The modifications include staying away from the @- array altogether.
In my opinion, it is just a eval{} in disguise anyway, don't know
don't care. Position is set every time. The pos() function is free,
its virtually no overhead. Reading @-, the patter/sub-pattern matching
position array, on the otherhand, incurrs 5-10 times the overhead.
Its to be avoided at all costs on performance related regexp issues.
Staying away from the @- array but keeping the algorithym means doing
something thats not supposed to be done, but it works:
$i = 1; # is not a reference
$$i # $1
I didn't see any side affects except you have to manage the pos() each time.
See: FAQ 7.29: How can I use a variable as a variable name?

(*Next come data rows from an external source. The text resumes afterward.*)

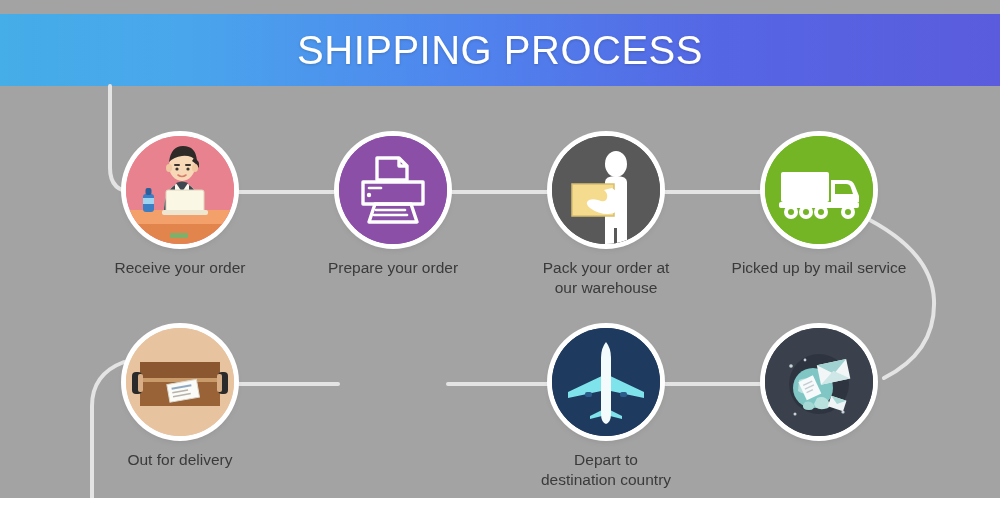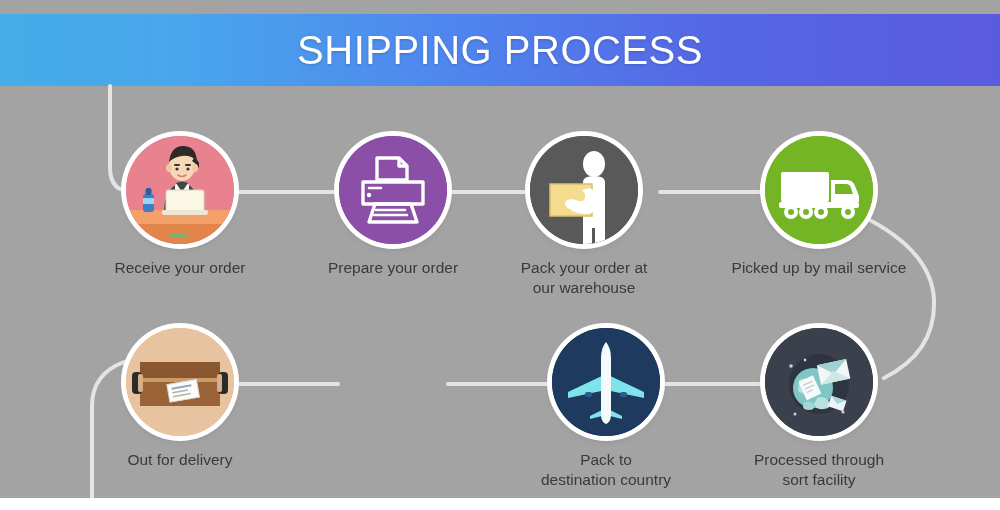--- a/index.html
+++ b/index.html
@@ -177,21 +177,21 @@
             <line x1="37" y1="74" x2="66" y2="74"></line>
             <line x1="35" y1="79" x2="68" y2="79"></line>
           </g>
           <circle cx="30" cy="59" r="2.2" fill="#FFFFFF"></circle>
         </svg>
       </div>
     </div>
     <div class="step-label">Prepare your order</div>
   </div>
 
-  <div class="step" style="left:484px; top:136px;">
+  <div class="step" style="left:506px; top:136px;">
     <div class="circle-wrap">
       <div class="circle" style="background:#595959;">
         <svg viewBox="0 0 108 108">
           <rect x="0" y="0" width="108" height="108" fill="#595959"></rect>
 
           <ellipse cx="64" cy="28" rx="11" ry="13" fill="#FFFFFF"></ellipse>
 
           <path d="M53,46 q0,-6 11,-6 q11,0 11,6 v62 h-22 z" fill="#FFFFFF"></path>
 
           <rect x="20" y="48" width="42" height="32" fill="#F5DB8E" stroke="#D8BE6E" stroke-width="1.5"></rect>
@@ -272,21 +272,21 @@
 
           <path d="M54,80 L38,88 L38,91 L54,87 L70,91 L70,88 z" fill="#7FE3EC"></path>
 
           <path d="M54,14 q5,6 5,16 v56 q0,8 -5,10 q-5,-2 -5,-10 v-56 q0,-10 5,-16 z" fill="#F4FBFC"></path>
 
           <rect x="33" y="64" width="7" height="5" rx="2" fill="#2C5C8A"></rect>
           <rect x="68" y="64" width="7" height="5" rx="2" fill="#2C5C8A"></rect>
         </svg>
       </div>
     </div>
-    <div class="step-label">Pack to
+    <div class="step-label">Depart to
 destination country</div>
   </div>
 
   <div class="step" style="left:719px; top:328px;">
     <div class="circle-wrap">
       <div class="circle" style="background:#3A414C;">
         <svg viewBox="0 0 108 108">
           <rect x="0" y="0" width="108" height="108" fill="#3A414C"></rect>
           <circle cx="54" cy="56" r="30" fill="#2F3540"></circle>
 
@@ -313,17 +313,15 @@
             <line x1="39" y1="63" x2="46" y2="63" stroke="#C3CDD1" stroke-width="1.4"></line>
           </g>
 
           <circle cx="26" cy="38" r="1.8" fill="#C9D2D6"></circle>
           <circle cx="40" cy="32" r="1.4" fill="#C9D2D6"></circle>
           <circle cx="78" cy="84" r="1.6" fill="#C9D2D6"></circle>
           <circle cx="30" cy="86" r="1.5" fill="#C9D2D6"></circle>
         </svg>
       </div>
     </div>
-    <div class="step-label">Processed through
-sort facility</div>
   </div>
 
 </div>
 
 </body></html>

That being said Expanding notation to multi-character substrings
and to add some intelligence (possibly) to dynamically generated regexp's,
might be a help in the future.
For instance, you could expand the definition of matching items like so:
@terms = (
# string - required - generated rxterm
# ----------------------------------------
'Merry ' , 1, # (?:Merry )
'C', , 0, # (?:C|(.))
'h', , 0, # (?:h|(.))
'r', , 0, # (?:r|(.))
'i', , 0, # (?:i|(.))
's', , 0, # (?:s|(.))
't', , 0, # (?:t|(.))
'mas', , 0, # (?:mas|(.{3}))
);
But then your getting into heuristics.
Good luck!
sln
--------------------------------
use strict;
use warnings;
use Benchmark ':hireswallclock';
my ($t0,$t1,$tdif);
my $pattern = 'aacdxf';
my $misses = 2;
my @tmp = split '',$pattern;
my $pstr;
for (@tmp) {
$pstr .= "(?:$_|(.))";
}
$pstr = '('.$pstr.')';
my $rxpattern = qr/$pstr/i;
my $extent = @tmp+1;
my ($i,$cnt,$lastpos) = (0,0,0);
print @tmp,"\n",$rxpattern,"\n\n";
my $fname = 'c:\temp\5MEG_FILE.txt';
open my $fh, $fname or die "can't open $fname...";
$t0 = new Benchmark;
while (<$fh>)
{
chomp;
$lastpos = 0;
while ( /$rxpattern/g )
{
$cnt = 0;
for $i (2..$extent) {
last if (($cnt += defined( $$i)) > $misses);
}
if ($cnt <= $misses) {
print "$cnt bad chars, but found a close match: '$1'\n";
}
pos() = ++$lastpos;
}
}
$t1 = new Benchmark;
close $fh;
$tdif = timediff($t1, $t0);
print "the code took:",timestr($tdif),"\n";
__END__